This is just one application that shows the benefit of combining RGB and NIR images. Below (Related Visible/NIR Papers) you can find other applications where we show that retaining instead of removing NIR information can significantly improve certain computational photography and computer vision tasks.

Automatic Skin Enhancement

Skin tones, portraits in particular, are of tremendous importance in photography and video, but a number of factors, such as pigmentation irregularities (e.g., moles, freckles), irritation, roughness, or wrinkles can reduce their appeal. Moreover, such "defects" are oftentimes enhanced by lighting conditions.

Starting with the observations that melanin and hemoglobin, the key components of skin color, have little absorption in the near-infrared (NIR) part of the spectrum, and that the depth of light penetration in the epidermis is proportional to the incident light's wavelength, we show that near-infrared images provide information that can be used to automatically smooth skin tones in a physically realistic manner. Download the paper describing the method in more detail.

We developed a prototype camera system that consists of capturing a pair of visible/near-infrared images and separating both of them into base and detail layers (akin to a low/high frequency decomposition) with the fast bilateral filter. Smooth, realistic, output images are obtained by fusing the base layer of the visible image with the near-infrared detail layer. The proposed method delivers consistently good results across various skin types.

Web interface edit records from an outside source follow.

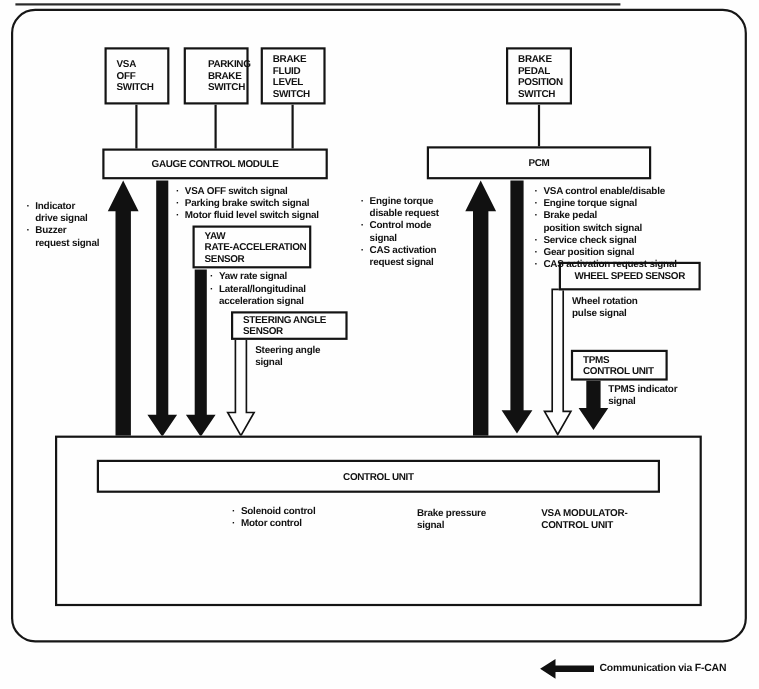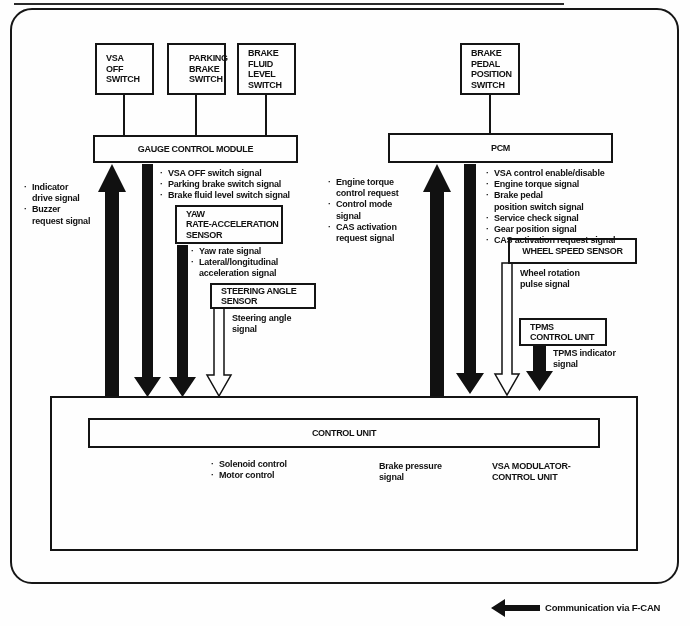"PCM" div.box { width: 225px -> 204px }
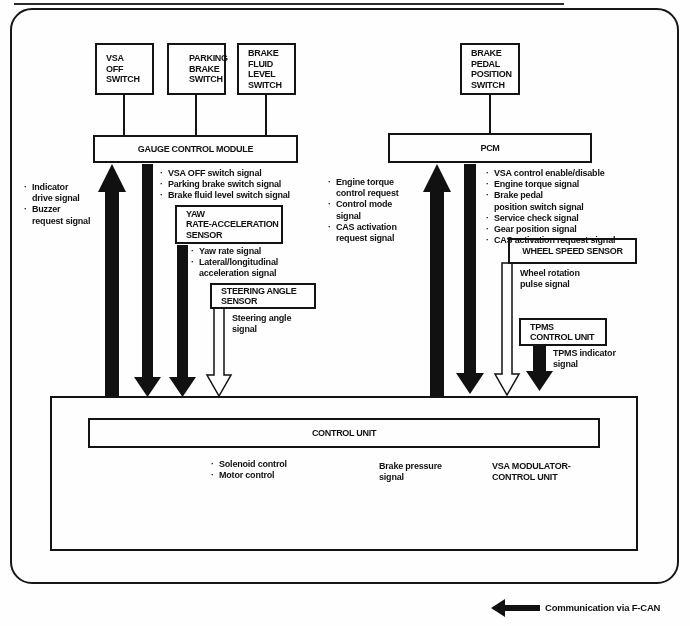"Brake fluid level switch signal" span { text: Brake -> Motor }
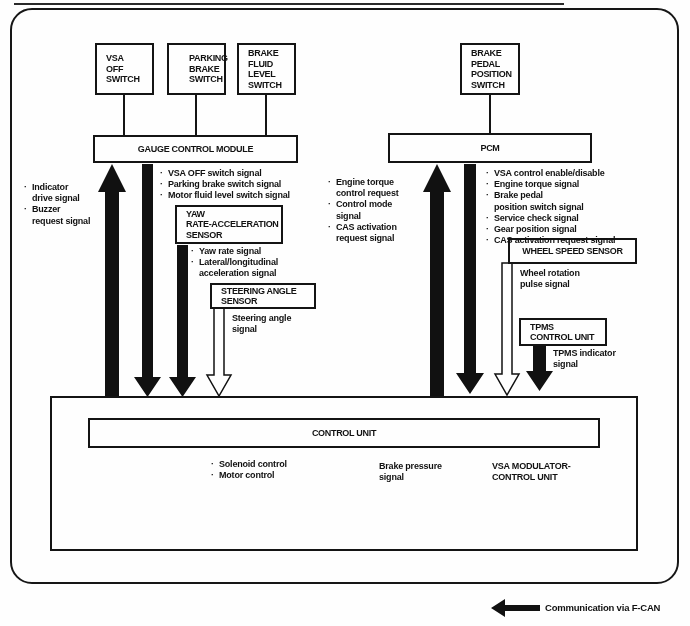"control request" span { text: control -> disable }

The prototype system is currently in use at the Swiss Camera Museum in Vevey, Switzerland, where the visitors can take their pictures and e-mail themselves the results. In the process, we are collecting the user's preference for either the "original" (visible) image or the "smoothed" (visible and NIR fused) image. Statistics indicate that 76% prefer the smoothed image.


A prototype of the system was built and deployed in a public setting, namely as an installation in an exhibit entitled Digital Revolution at the Swiss Camera Museum in Vevey, Switzerland. The installation is set-up to resemble a photo booth (Fig. 3). The visitor sits down on a stool in front of the camera and presses a button to have his portrait taken. The "normal" (i.e. visible) and "enhanced" (i.e. fused visible and NIR) pictures are shown on a display (Fig. 4). The visitor can compare the images. He is then asked which picture he prefers and can have both pictures sent to his email address. Pictures and preference choices are stored in a database. Fig. 2 shows an example of image pairs.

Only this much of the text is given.